BEGIN

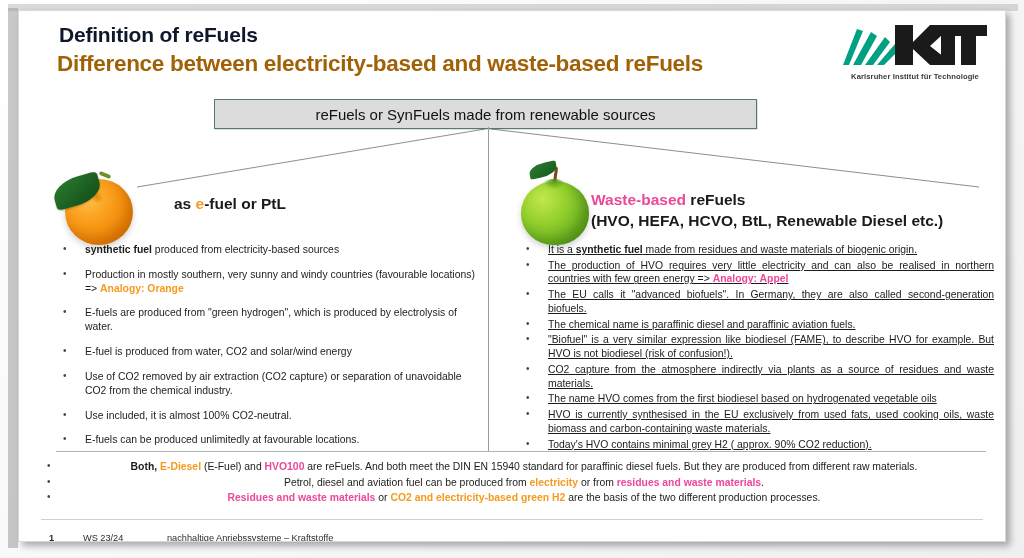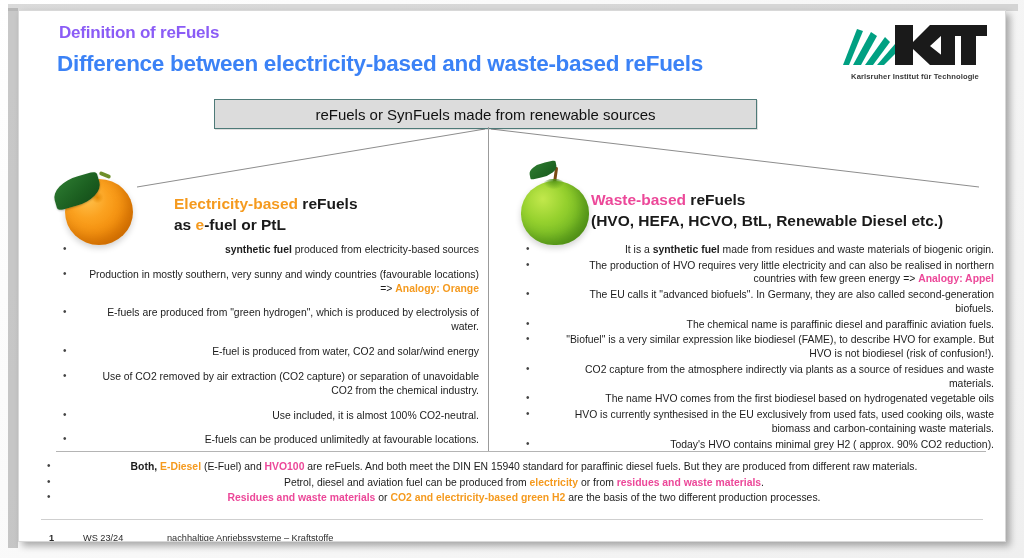"Definition of reFuels" .kicker { color: #8b5cf6 -> #0f172a; font-size: 17px -> 21px }
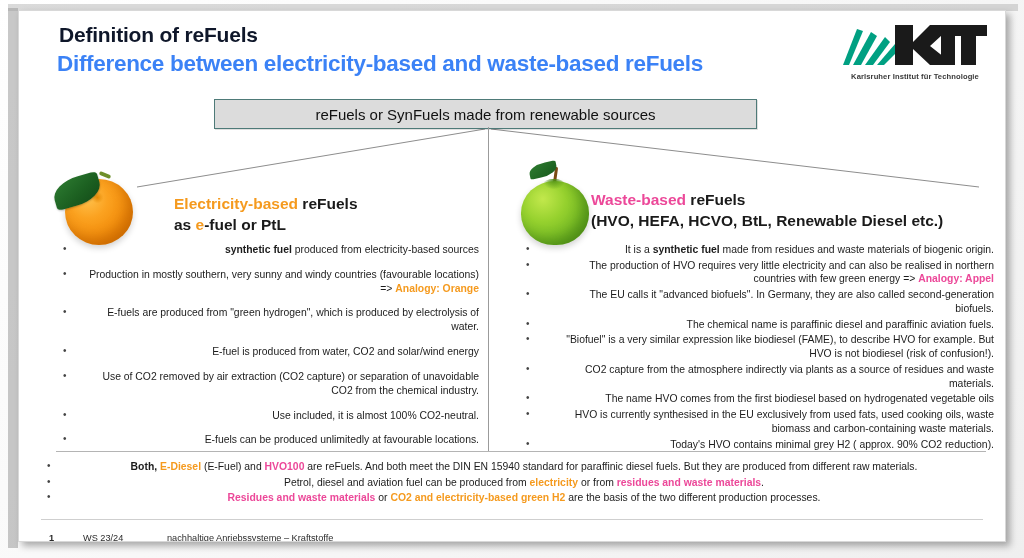"Difference between electricity-based and" .headline { color: #3b82f6 -> #a16207 }
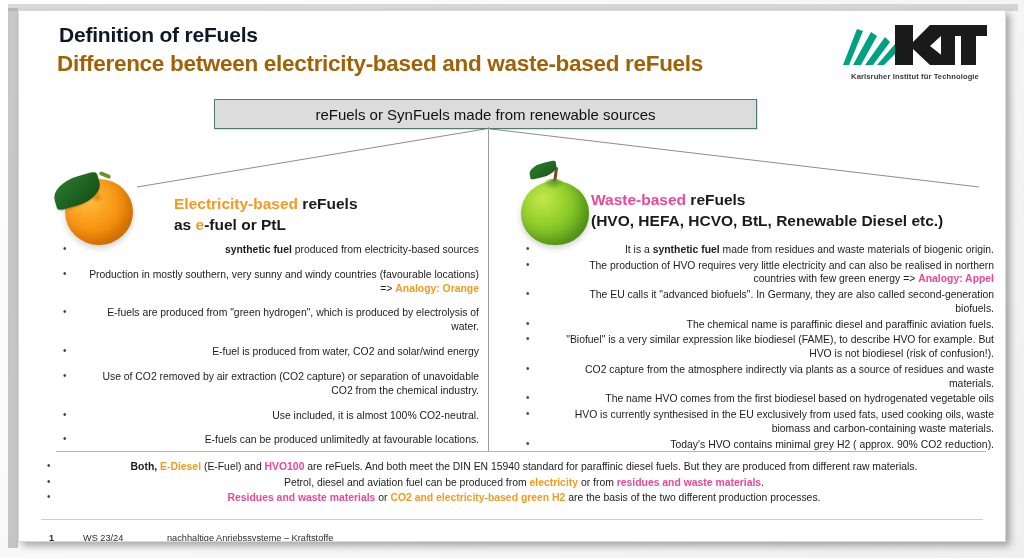"Electricity-based reFuels" div { html: <div> <span>Electricity-based</span><span> reFuels</span> </div> -> none }
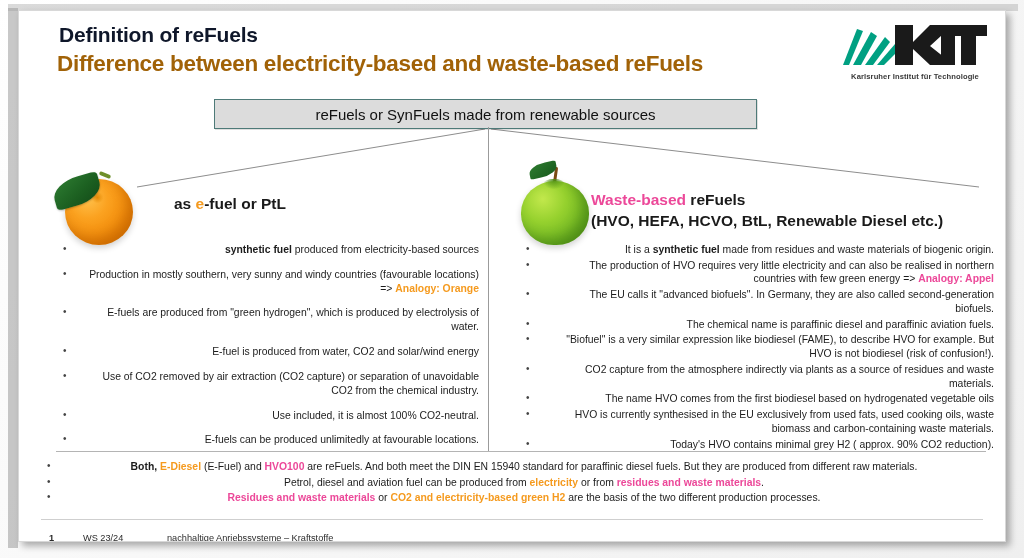"synthetic fuel produced from" ul.bl li { text-align: right -> none }
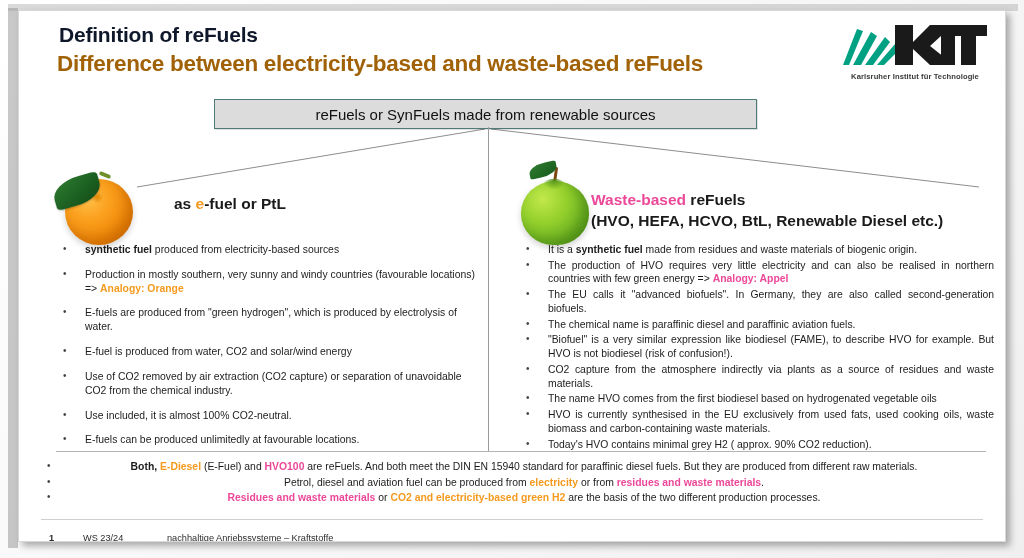"It is a synthetic fuel" .right-list li { text-decoration: none -> underline }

END

▸ **What the task asks**
Your copy should match the listing exactly, apart from the pictures it leaves out.

▸ **Exercise solution**
"Definition of reFuels" .kicker { color: #8b5cf6 -> #0f172a; font-size: 17px -> 21px }
"Difference between electricity-based and" .headline { color: #3b82f6 -> #a16207 }
"Electricity-based reFuels" div { html: <div> <span>Electricity-based</span><span> reFuels</span> </div> -> none }
"synthetic fuel produced from" ul.bl li { text-align: right -> none }
"It is a synthetic fuel" .right-list li { text-decoration: none -> underline }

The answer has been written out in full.